Stan sat before the old television set, unmoving. He was just dimly aware that his torso and limbs were arranged in the same posture as Rodin’s “The Thinker,” only in flesh tones instead of the bronze of the sculpture. While Le Penseur had for more than a century captivated observers with its monumental reflection of profound introspection, Stan knew only that he was stoned on peach-flavored vodka and ersatz Nyquil. Like the statue, Stan was totally nude.
It had been a long night. Leaving his sleeping wife alone in the middle of the night to grab a beer and catch some professional wrestling on the tube, he had gotten wildly drunk and stayed that way into the morning. He worked hard as a bricklayer and only cut loose one night a week. He didn’t frequent the bars anymore, and usually held himself together enough to accompany Bree to church on Sunday morning.

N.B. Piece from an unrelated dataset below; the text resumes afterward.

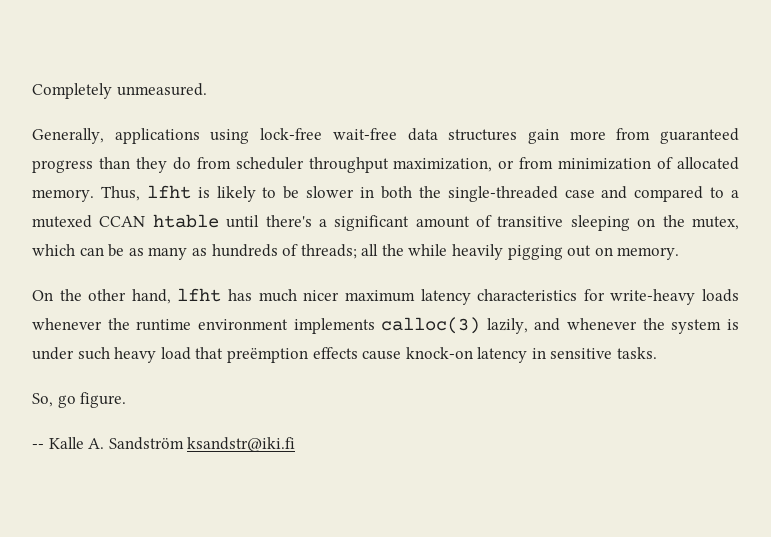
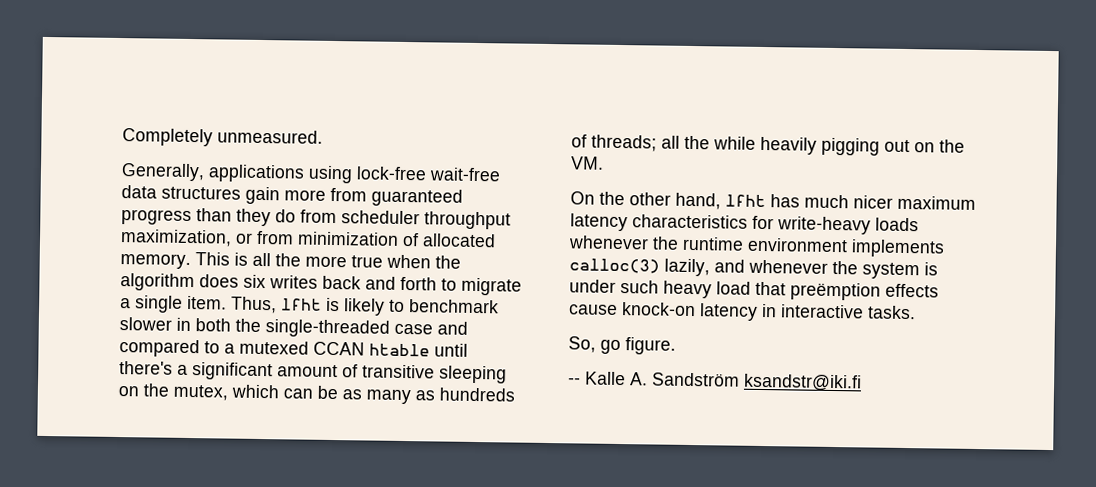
(94, 195) none -> [195,252,461,269] [120,273,522,296] [120,295,227,313] This is all the more true when the algorithm does six writes back and forth to migrate a single item.
[283,186,300,199] be -> [409,299,499,314] benchmark
[617,247,680,260] memory. -> [939,139,965,153] [571,156,604,170] the VM.
[550,348,613,359] sensitive -> [780,304,864,319] interactive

He gazed bleakly at the TV, saw on the fuzzy screen only the pointless Sunday morning discussion programs. Stan moved his right elbow from his left knee and bent to retrieve his flask of generic vodka. He then snatched from the TV table the large, trapezoid-shaped bottle of generic cold meds. Decanting the green, gloppy liquid into a small plastic cup, he tossed it back like a shot of tequila. Next he unscrewed the vodka and took a bracing hit. The hair on his arms stood on end.
“I’m ready,” he said aloud, “for a Sunday without football.”
Keys rattled in the locket and through the front door walked Bree. She dropped her purse and a grocery bag on the parson’s table beside the entrance. She stared at her husband and offered up, “Shit-faced again, lover?”
“Is that what you learned at Sunday school today?” asked Stan, promptly falling off the sofa and bonking his head on the edge of the TV.
As he lay there, dazed, Bree sashayed through the living room, took up a vase, removed the fresh-cut flowers and poured the water on her husband’s head. Stan sprang to life at once.
Stan shook himself like a dog. “What’s for lunch?” he slurred.
“Hash. Don’t get up; I’ll serve you where you are.”
“Thanks, ‘hon.”
Bree brings him something ugly in a bowl.”
“Hey Bree, that’s the dog’s food dish.”
“Of course it is, I gave you dog food.”
“Bree, I can only take so much. You know I can leave you at any time.”
“Promises, promises. The checkout guy at the grocery lets me know, every time I shop, that he’s available. Good hair, nice teeth and a body that looks like a Greek statue. You really want to make threats?”
“You think you are so hot! Want to know what the secretaries for the union say about me?”
“Sure, I could use a good laugh.”
“They say I have great penmanship.”
They blink at the other for a moment, and then Bree hides her mouth with her hand and starts to giggle. Stan joins her. Soon they are laughing uproariously.
“Hey Bree, help your drunk old man up so we can watch something on TV.”
“OK, but after that I’ve got to put away groceries.”
Later they leave the TV on but ignore it while making out like a couple of teenagers. The ice cream melts in the bag on the table.